= Small Learning Community =

Type of school organizational model

A Small Learning Community (SLC), also referred to as a School-Within-A-School, is a school organizational model that is an increasingly common form of learning environment in American secondary schools to subdivide large school populations into smaller, autonomous groups of students and teachers. SLCs can also be physical learning spaces.

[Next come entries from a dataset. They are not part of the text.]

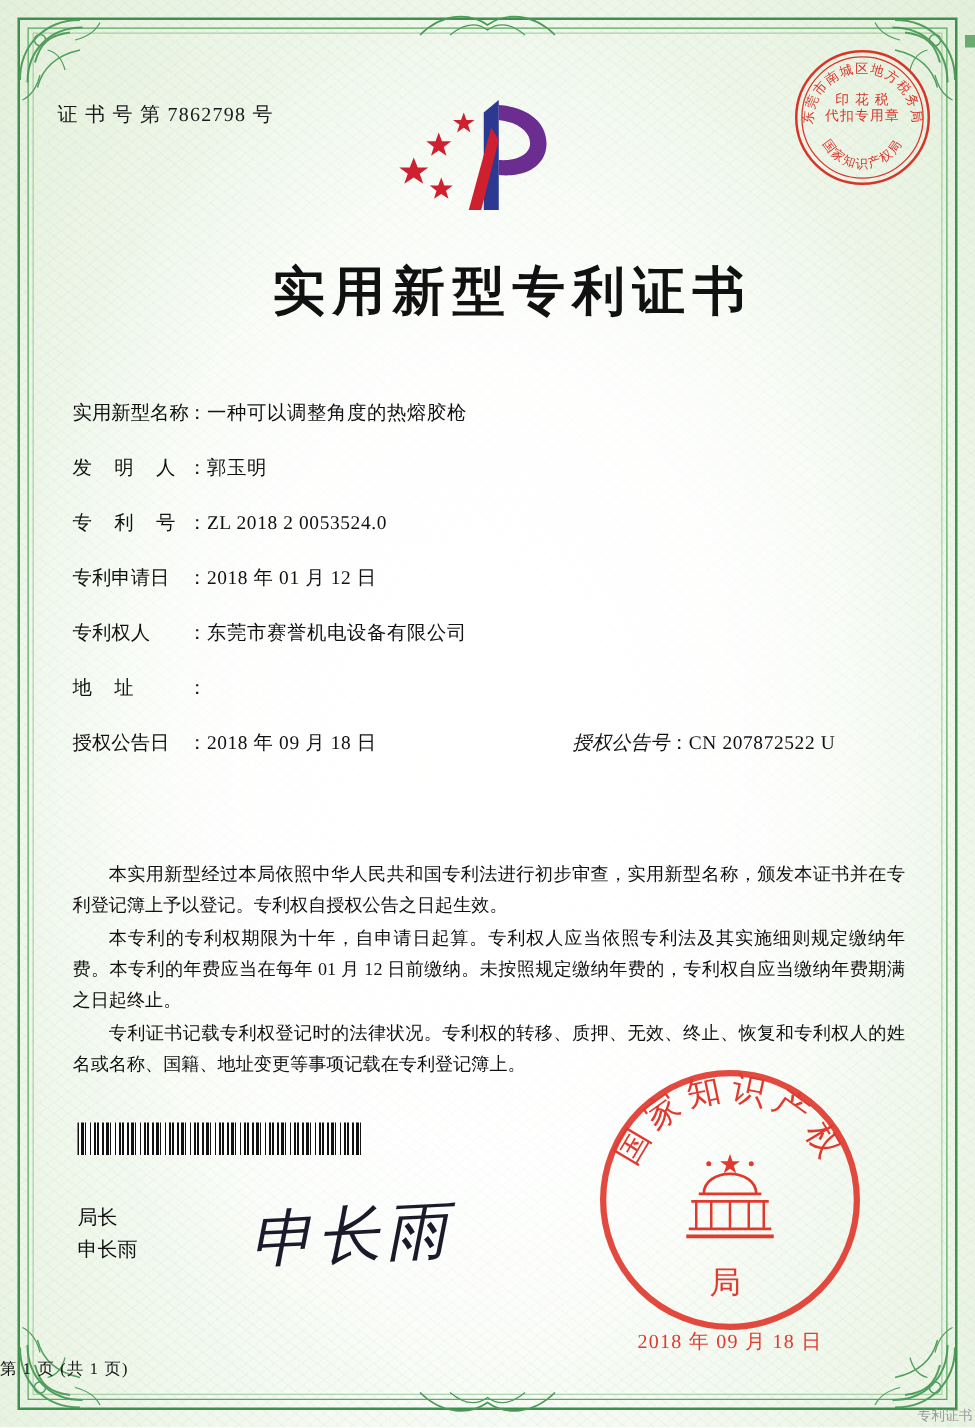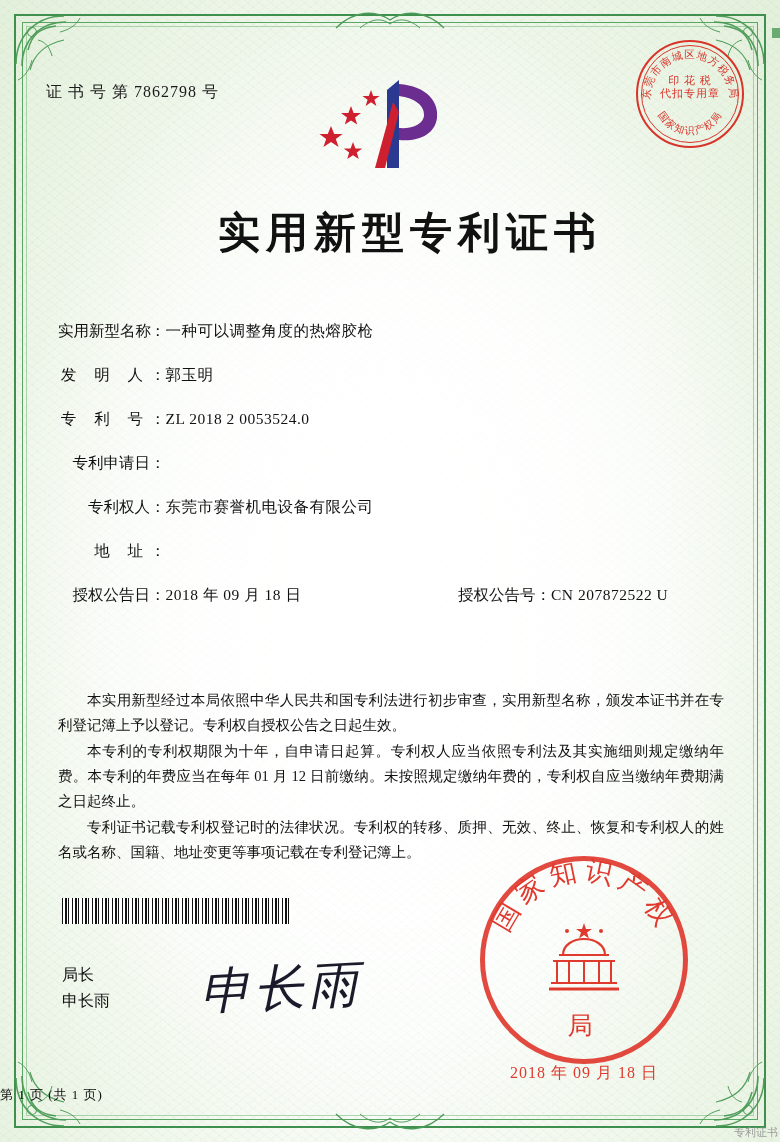"实用新型名称" .field-label { text-align: right -> none }
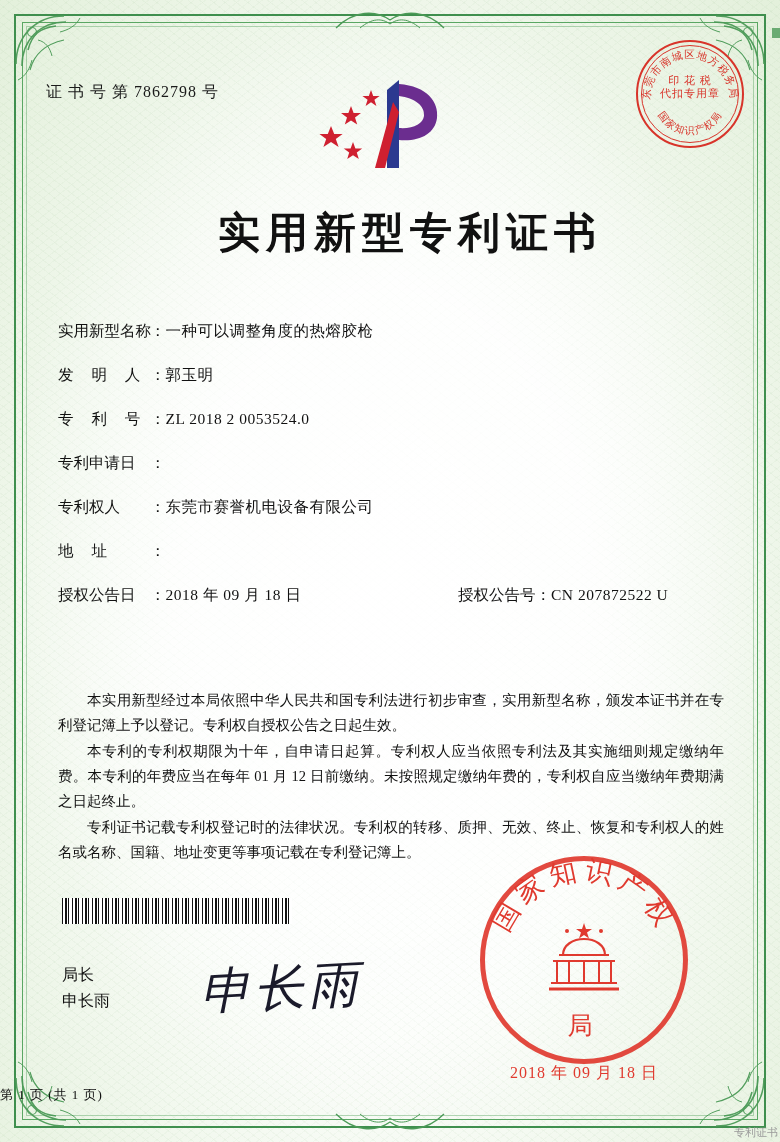"2018 年 01 月 12" span.field-value { html: none -> <span>2018 年 01 月 12 日</span> }
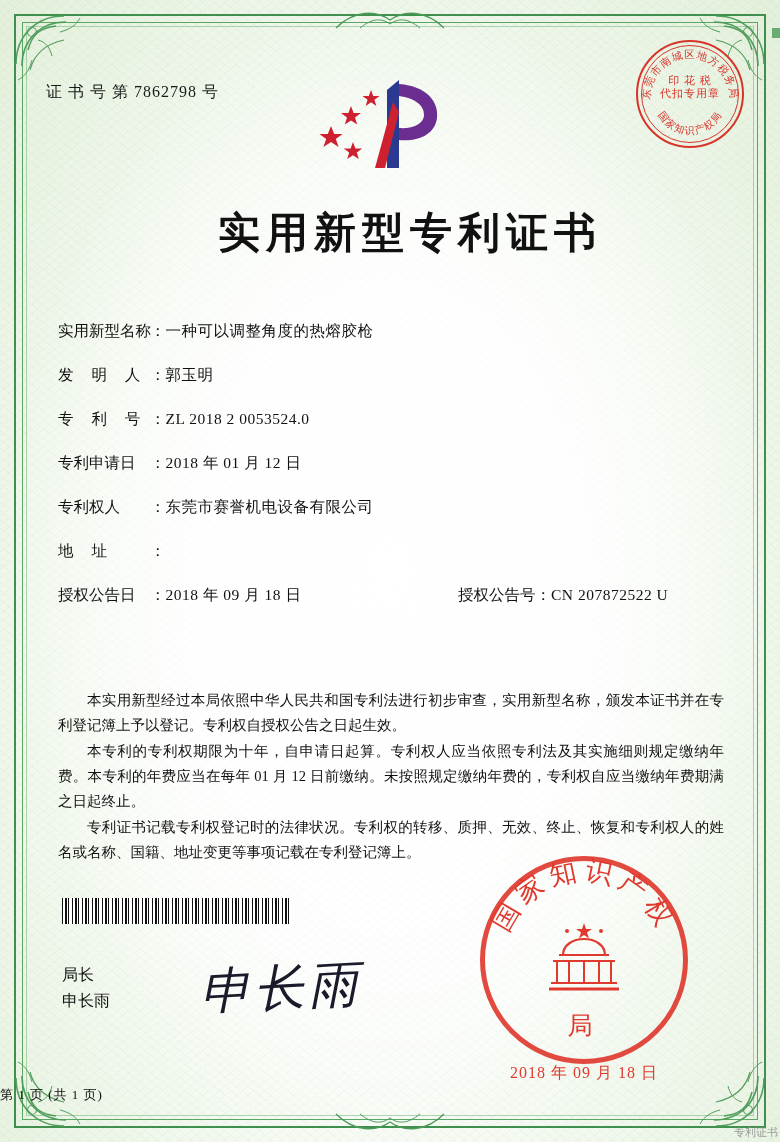"授权公告号" .two-col .col-b .field-label { font-style: none -> italic }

The primary purpose of restructuring secondary schools into SLCs is to create a more personalized learning environment to better meet the needs of students. Each community will often share the same teachers and student members from grade to grade. Teachers in these units usually have common planning time to allow them to develop interdisciplinary projects and keep up with the progress of their shared students.

==Types==
SLCs can take several forms.

- Theme-Based Smaller Learning Communities or Focus Schools are usually formed around a specific curricular theme. Examples might include "Success Academy" or "Humanities".
- Houses may be themed or non-themed or separated by grade levels.
- Career Academies are generally a three- or four-year structure developed around a career theme or Career Clusters. Characterized by career-related electives and integration of career theme across entire academic curriculum.
- Freshman Academies are structure designed to support 9th grade students as they transition into high school.
- Magnet schools are a career-themed SLC that includes accelerated course-work for Gifted & Talented students.

== Courses ==
Core courses include:

- SLC Portfolio

- SLC Honors World History I: Prehistory - 1500
- SLC Honors World History II: 1500–Present
- SLC Honors United States History (or SLC Honors European History)

- SLC Honors Geometry
- SLC Honors Algebra II
- SLC Honors Statistics
- SLC Honors Biology: Ecological & Molecular (E/M)
- SLC Honors Chemistry
- SLC Honors Environmental Science: Practical & Experimental (P/E)
- SLC Heart of Advanced Science (In some schools, this course is called "SLC Integrated Advanced Sciences")
- SLC Honors English I
- SLC Honors English II
- SLC Completion of Advanced English (In some schools, this course is called "SLC Honors English III")

Electives include:

- SLC Language Enrichment (French, Spanish, Japanese, Arabic, Chinese, Russian or German; depending on school)
- SLC Ethics and Philosophy
- SLC Theory of Knowledge (may not be available in most SLC schools; effective 2019)
- SLC Modern Technology
- SLC Computer Sciences
- SLC Arts
- SLC Music Theory
- SLC Design
- SLC Psychology
- SLC Reading and Writing Lab
- SLC Visual and Performing Arts

Other courses:

- Bridge to SLC
  - This is a course for students in grade 8 admitted to SLC in the following year of high school. This prepares students in the structure of SLC with maths, humanities, sciences, and English with an advanced level of preparation. The class conjoins all courses spread in weeks.